[Opening Available data section]

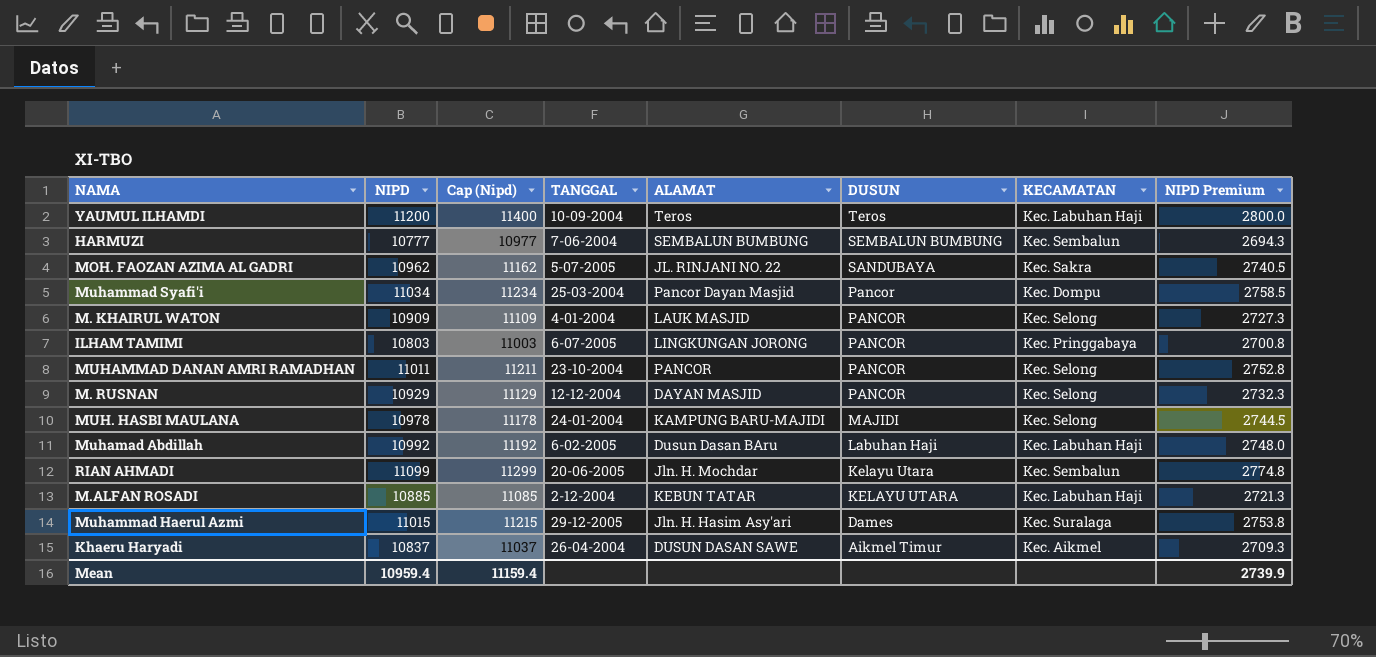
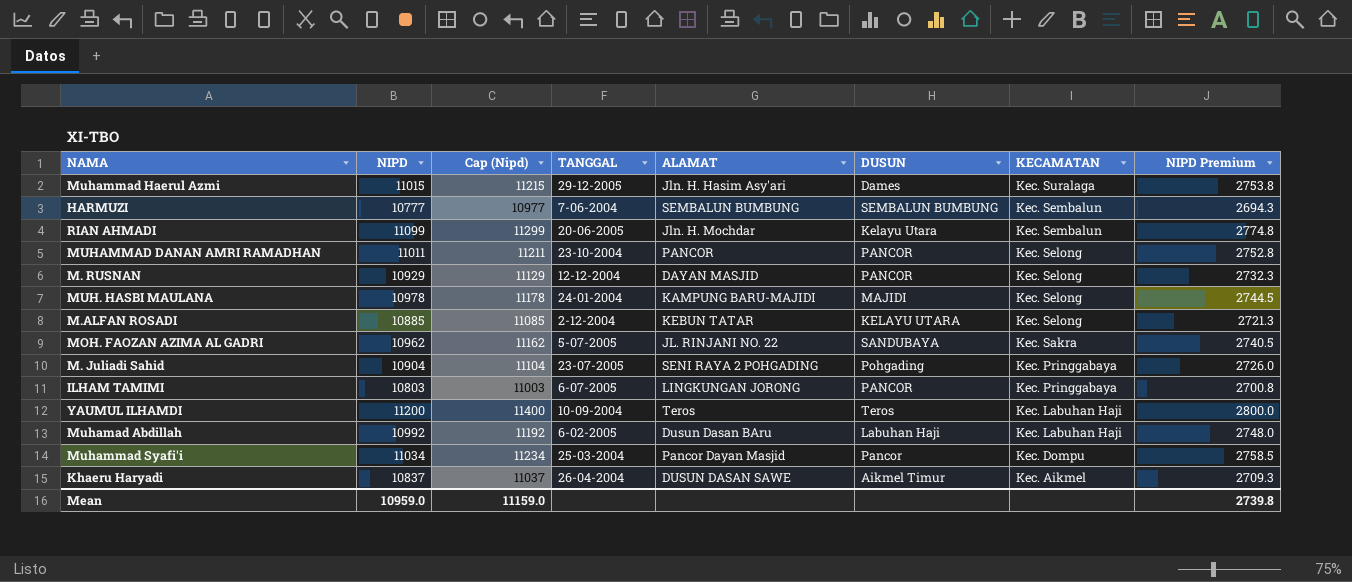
row order: DUSUN descending -> KECAMATAN descending
row M. KHAIRUL WATON: 10909 | 11109 | 4-01-2004 | LAUK MASJID | PANCOR | Kec. Selong | 2727.3 -> none
M.ALFAN ROSADI | KECAMATAN: Kec. Labuhan Haji -> Kec. Selong
row M. Juliadi Sahid: none -> 10904 | 11104 | 23-07-2005 | SENI RAYA 2 POHGADING | Pohgading | Kec. Pringgabaya | 2726.0
Mean | NIPD: 10959.4 -> 10959.0
Mean | Cap (Nipd): 11159.4 -> 11159.0
Mean | NIPD Premium: 2739.9 -> 2739.8

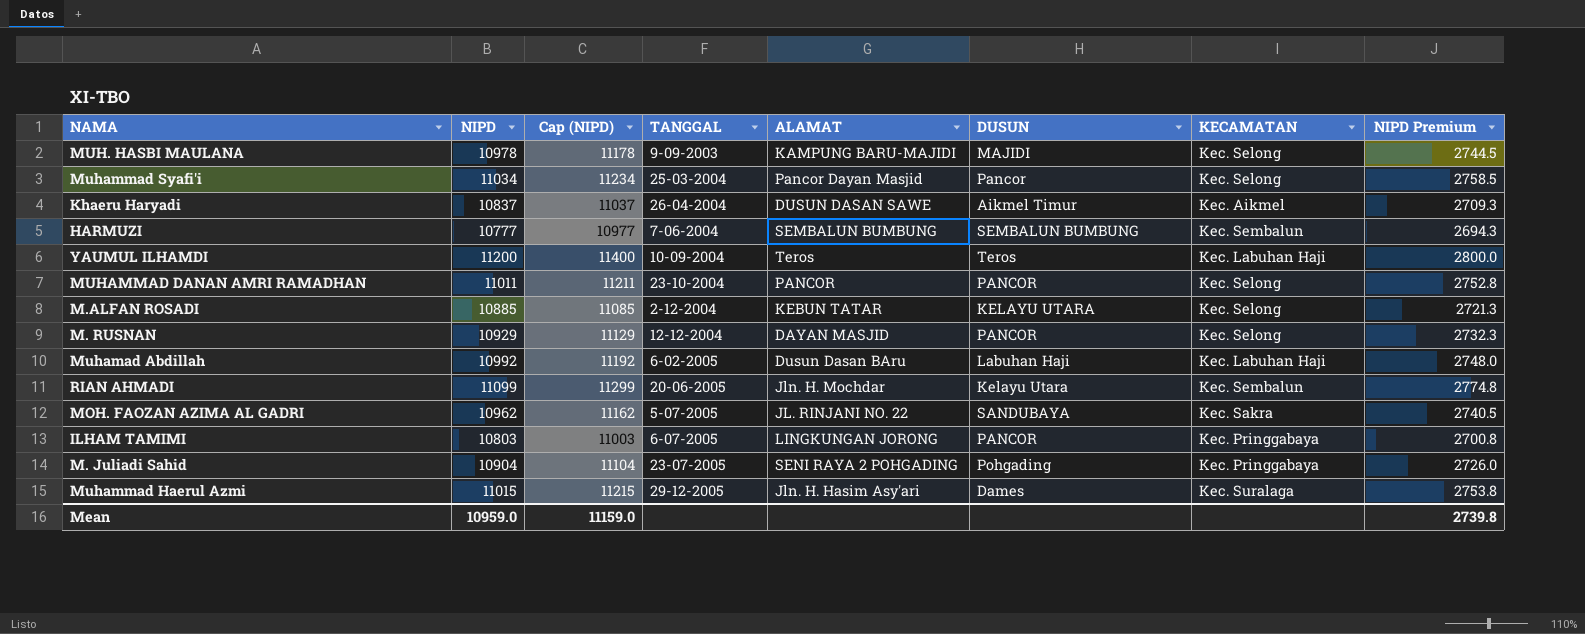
row order: KECAMATAN descending -> TANGGAL ascending
column name: Cap (Nipd) -> Cap (NIPD)
MUH. HASBI MAULANA | TANGGAL: 24-01-2004 -> 9-09-2003
Muhammad Syafi'i | KECAMATAN: Kec. Dompu -> Kec. Selong

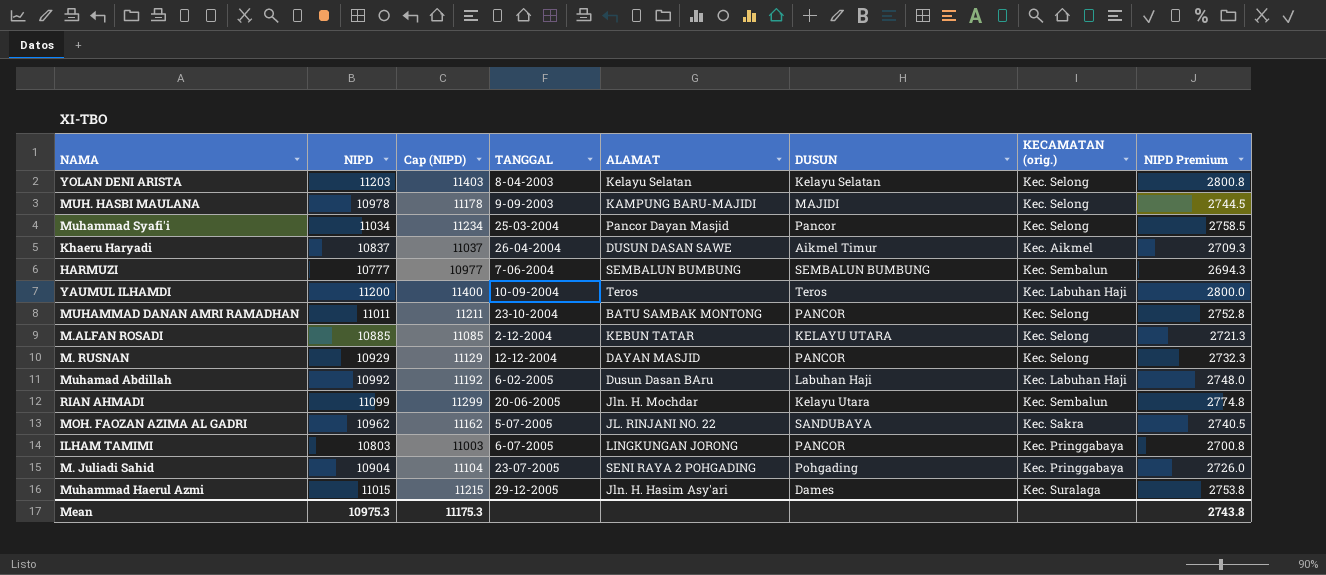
column name: KECAMATAN -> KECAMATAN (orig.)
row YOLAN DENI ARISTA: none -> 11203 | 11403 | 8-04-2003 | Kelayu Selatan | Kelayu Selatan | Kec. Selong | 2800.8
MUHAMMAD DANAN AMRI RAMADHAN | ALAMAT: PANCOR -> BATU SAMBAK MONTONG
Mean | NIPD: 10959.0 -> 10975.3
Mean | Cap (NIPD): 11159.0 -> 11175.3
Mean | NIPD Premium: 2739.8 -> 2743.8

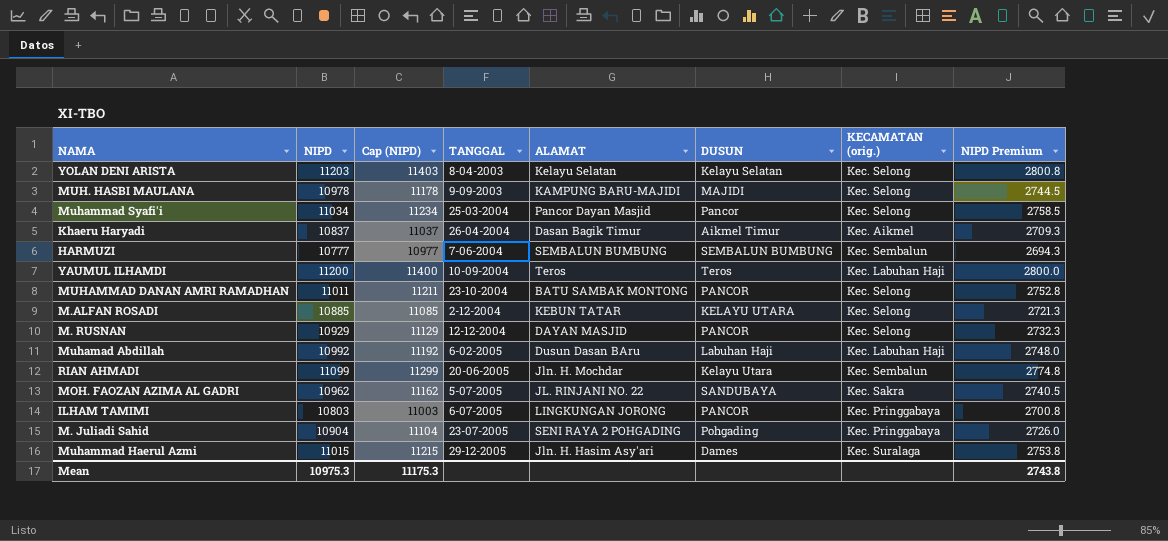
Khaeru Haryadi | ALAMAT: DUSUN DASAN SAWE -> Dasan Bagik Timur

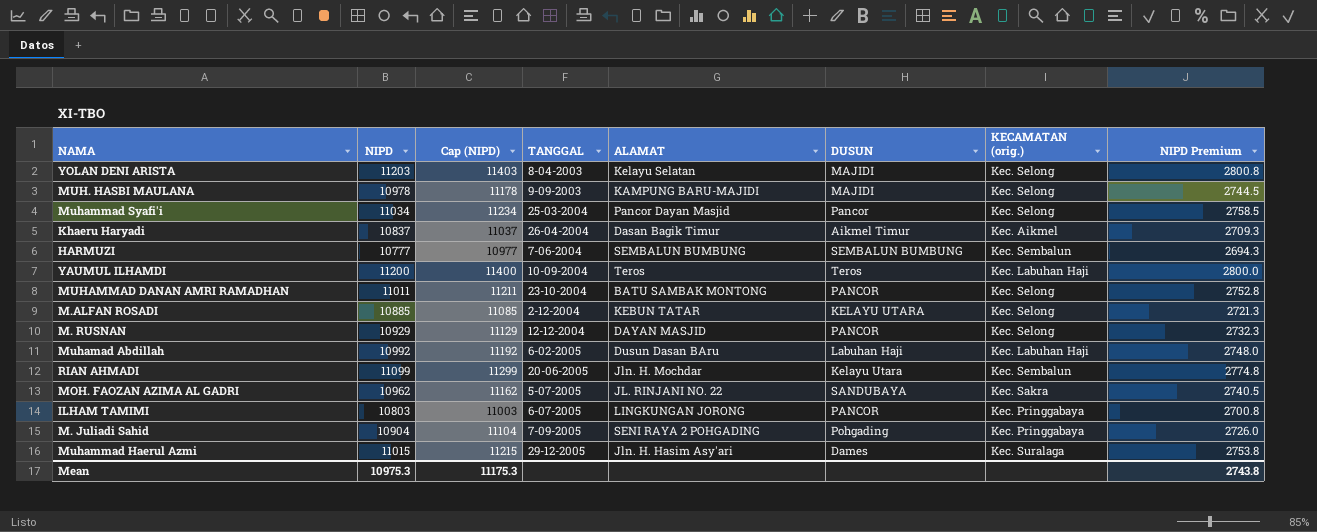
YOLAN DENI ARISTA | DUSUN: Kelayu Selatan -> MAJIDI
M. Juliadi Sahid | TANGGAL: 23-07-2005 -> 7-09-2005

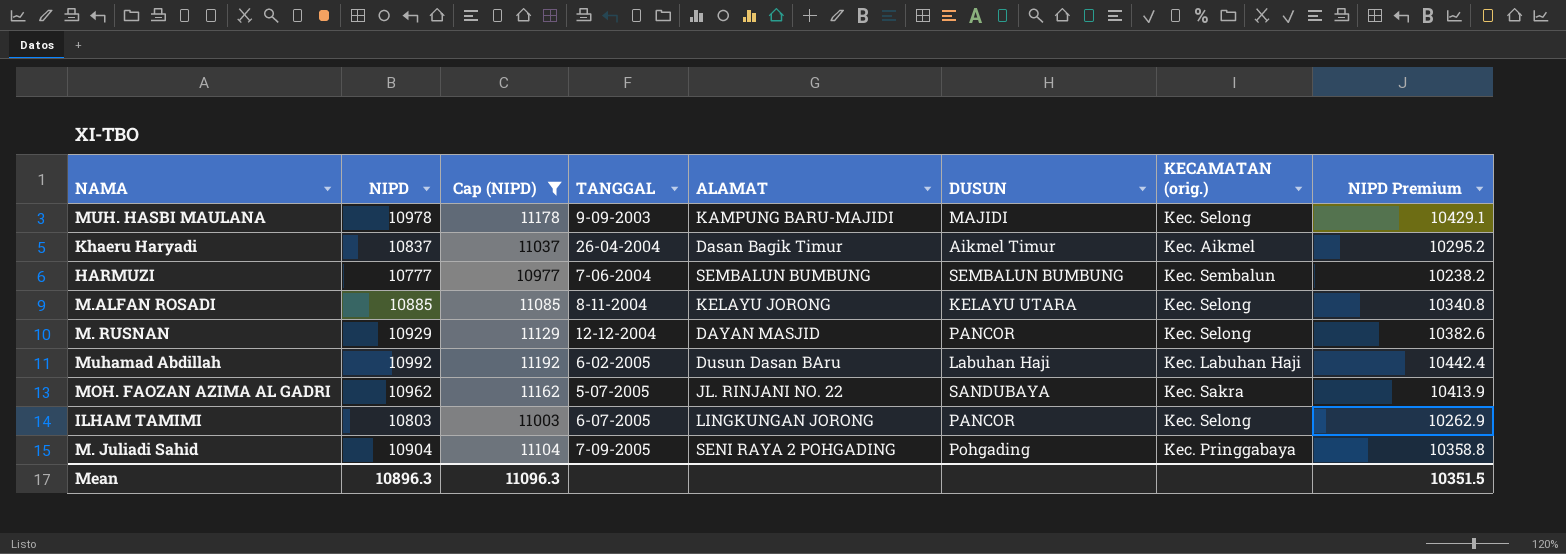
filter: none -> Cap (NIPD) <= 11192
column NIPD Premium | formula: [NIPD] * 0.25 -> [NIPD] * 0.95
M.ALFAN ROSADI | TANGGAL: 2-12-2004 -> 8-11-2004
M.ALFAN ROSADI | ALAMAT: KEBUN TATAR -> KELAYU JORONG
ILHAM TAMIMI | KECAMATAN (orig.): Kec. Pringgabaya -> Kec. Selong
Mean | NIPD: 10975.3 -> 10896.3
Mean | Cap (NIPD): 11175.3 -> 11096.3
Mean | NIPD Premium: 2743.8 -> 10351.5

[Closing Available data section]

◆ Task instructions:
The lines from the one containing "MUHAMMAD DANAN AMRI" to the final line of the material, both ends included, should be retyped exactly and alone, with no pictures.

◆ Exercise solution:
MUHAMMAD DANAN AMRI RAMADHAN | ALAMAT: PANCOR -> BATU SAMBAK MONTONG
Mean | NIPD: 10959.0 -> 10975.3
Mean | Cap (NIPD): 11159.0 -> 11175.3
Mean | NIPD Premium: 2739.8 -> 2743.8

Khaeru Haryadi | ALAMAT: DUSUN DASAN SAWE -> Dasan Bagik Timur

YOLAN DENI ARISTA | DUSUN: Kelayu Selatan -> MAJIDI
M. Juliadi Sahid | TANGGAL: 23-07-2005 -> 7-09-2005

filter: none -> Cap (NIPD) <= 11192
column NIPD Premium | formula: [NIPD] * 0.25 -> [NIPD] * 0.95
M.ALFAN ROSADI | TANGGAL: 2-12-2004 -> 8-11-2004
M.ALFAN ROSADI | ALAMAT: KEBUN TATAR -> KELAYU JORONG
ILHAM TAMIMI | KECAMATAN (orig.): Kec. Pringgabaya -> Kec. Selong
Mean | NIPD: 10975.3 -> 10896.3
Mean | Cap (NIPD): 11175.3 -> 11096.3
Mean | NIPD Premium: 2743.8 -> 10351.5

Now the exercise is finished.